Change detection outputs
----------------------------------------

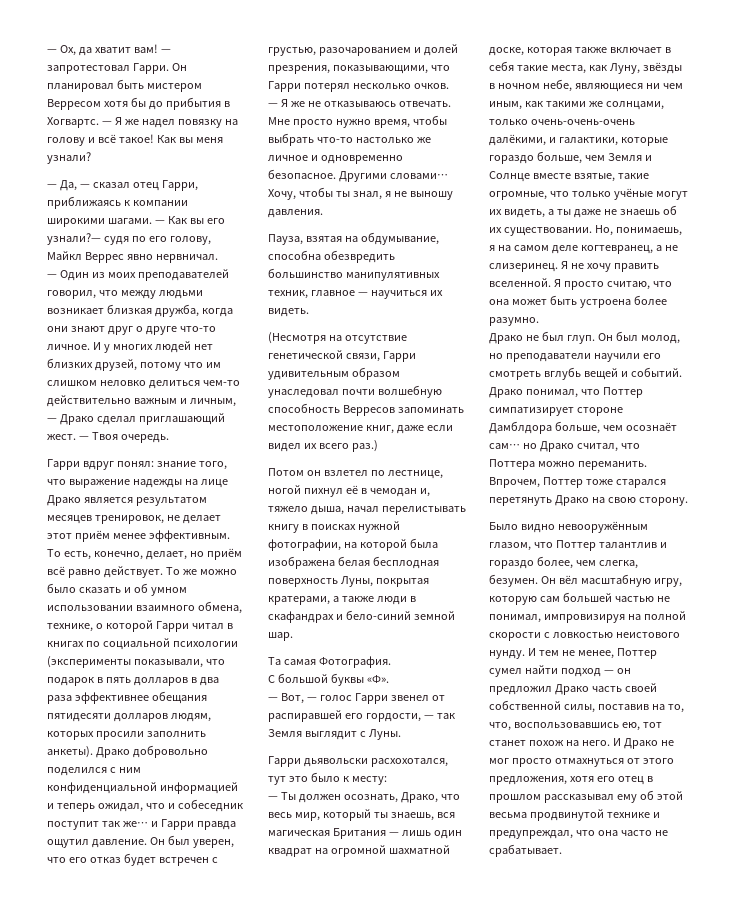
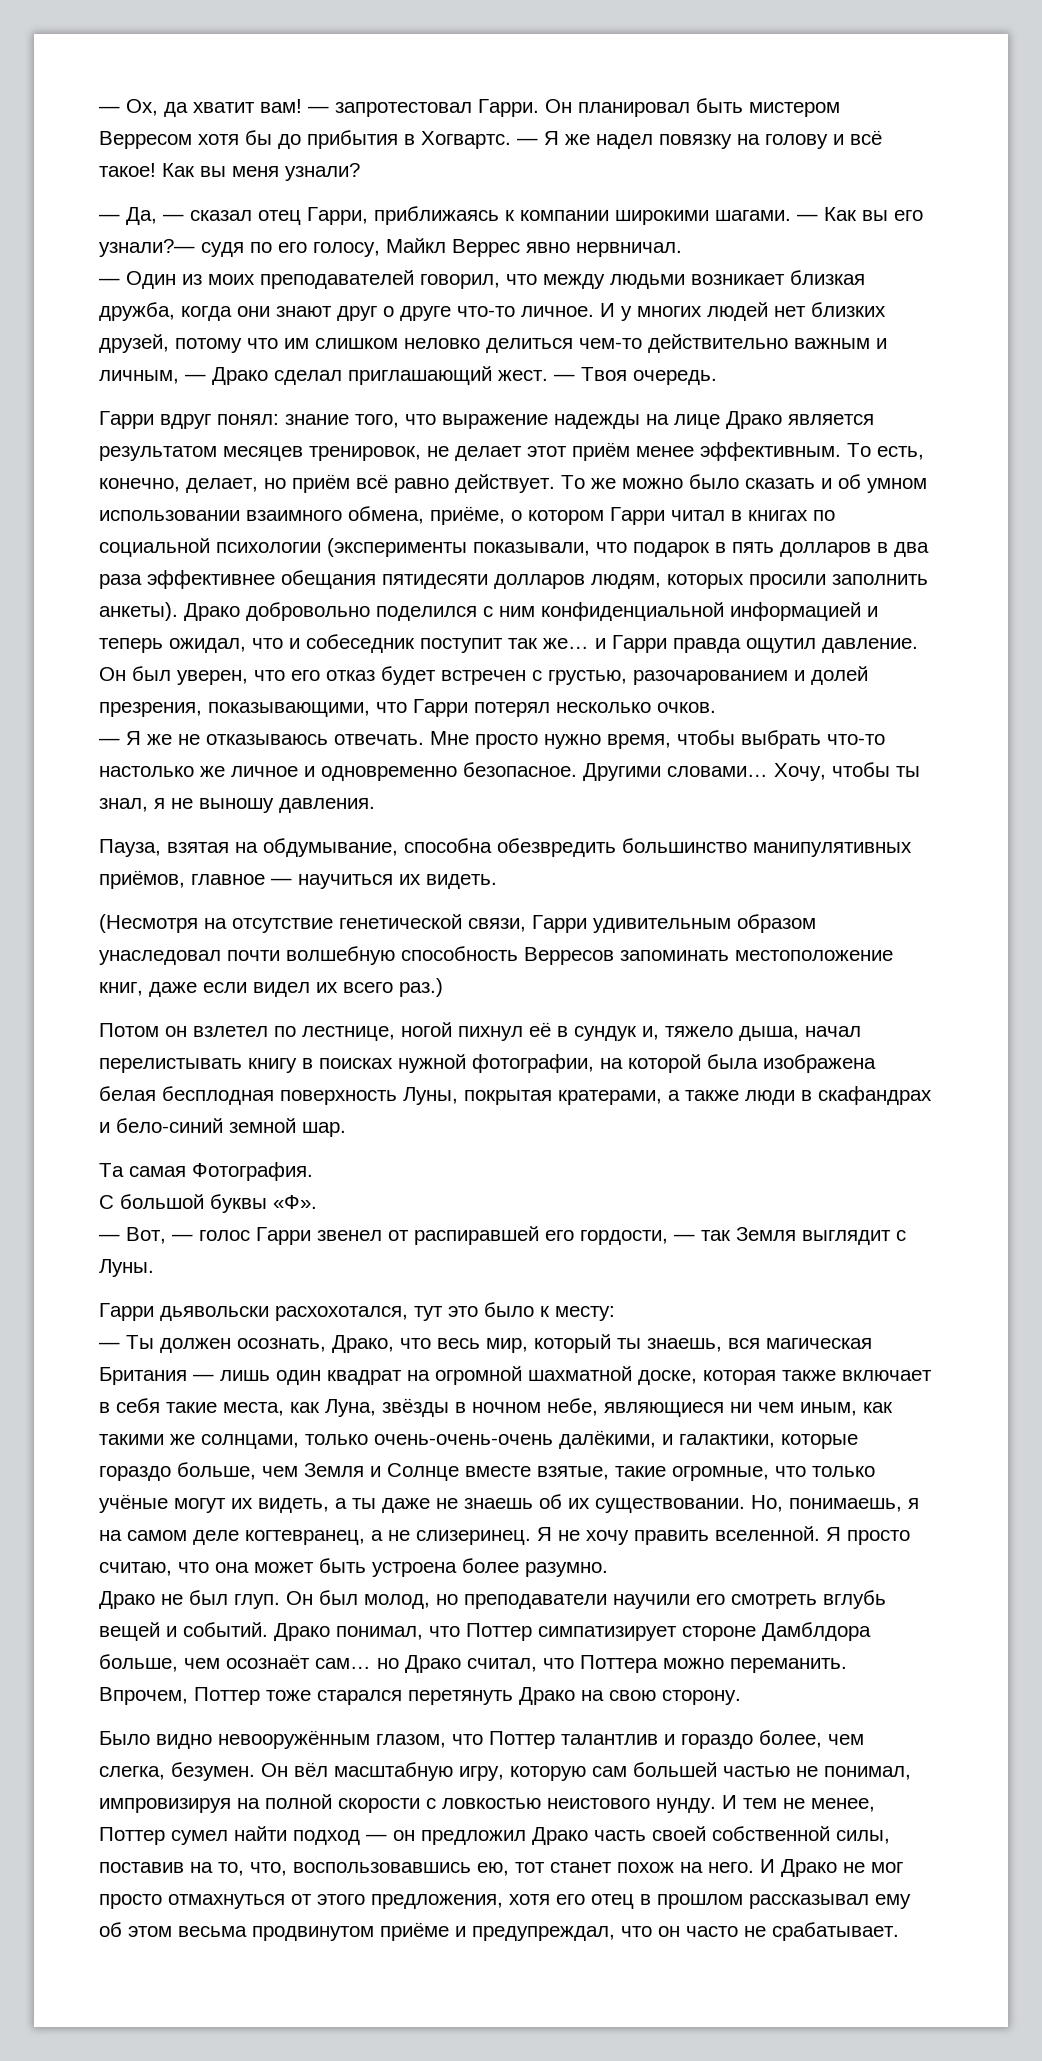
- — Как вы его узнали?— судя по его голову, Майкл Веррес явно нервничал.
+ — Как вы его узнали?— судя по его голосу, Майкл Веррес явно нервничал.
- То же можно было сказать и об умном использовании взаимного обмена, технике, о которой Гарри читал в книгах по социальной психологии (эксперименты показывали, что подарок в пять долларов в два раза эффективнее обещания пятидесяти долларов людям, которых просили заполнить анкеты).
+ То же можно было сказать и об умном использовании взаимного обмена, приёме, о котором Гарри читал в книгах по социальной психологии (эксперименты показывали, что подарок в пять долларов в два раза эффективнее обещания пятидесяти долларов людям, которых просили заполнить анкеты).
- Пауза, взятая на обдумывание, способна обезвредить большинство манипулятивных техник, главное — научиться их видеть.
+ Пауза, взятая на обдумывание, способна обезвредить большинство манипулятивных приёмов, главное — научиться их видеть.
- Потом он взлетел по лестнице, ногой пихнул её в чемодан и, тяжело дыша, начал перелистывать книгу в поисках нужной фотографии, на которой была изображена белая бесплодная поверхность Луны, покрытая кратерами, а также люди в скафандрах и бело-синий земной шар.
+ Потом он взлетел по лестнице, ногой пихнул её в сундук и, тяжело дыша, начал перелистывать книгу в поисках нужной фотографии, на которой была изображена белая бесплодная поверхность Луны, покрытая кратерами, а также люди в скафандрах и бело-синий земной шар.
- — Ты должен осознать, Драко, что весь мир, который ты знаешь, вся магическая Британия — лишь один квадрат на огромной шахматной доске, которая также включает в себя такие места, как Луну, звёзды в ночном небе, являющиеся ни чем иным, как такими же солнцами, только очень-очень-очень далёкими, и галактики, которые гораздо больше, чем Земля и Солнце вместе взятые, такие огромные, что только учёные могут их видеть, а ты даже не знаешь об их существовании.
+ — Ты должен осознать, Драко, что весь мир, который ты знаешь, вся магическая Британия — лишь один квадрат на огромной шахматной доске, которая также включает в себя такие места, как Луна, звёзды в ночном небе, являющиеся ни чем иным, как такими же солнцами, только очень-очень-очень далёкими, и галактики, которые гораздо больше, чем Земля и Солнце вместе взятые, такие огромные, что только учёные могут их видеть, а ты даже не знаешь об их существовании.
- И Драко не мог просто отмахнуться от этого предложения, хотя его отец в прошлом рассказывал ему об этой весьма продвинутой технике и предупреждал, что она часто не срабатывает.
+ И Драко не мог просто отмахнуться от этого предложения, хотя его отец в прошлом рассказывал ему об этом весьма продвинутом приёме и предупреждал, что он часто не срабатывает.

----------------------------------------

What you have to do
Where the line containing "- И Драко не" appears in the records above, begin there and print every line through the last, exactly and with nothing else.

Exercise solution
- И Драко не мог просто отмахнуться от этого предложения, хотя его отец в прошлом рассказывал ему об этой весьма продвинутой технике и предупреждал, что она часто не срабатывает.
+ И Драко не мог просто отмахнуться от этого предложения, хотя его отец в прошлом рассказывал ему об этом весьма продвинутом приёме и предупреждал, что он часто не срабатывает.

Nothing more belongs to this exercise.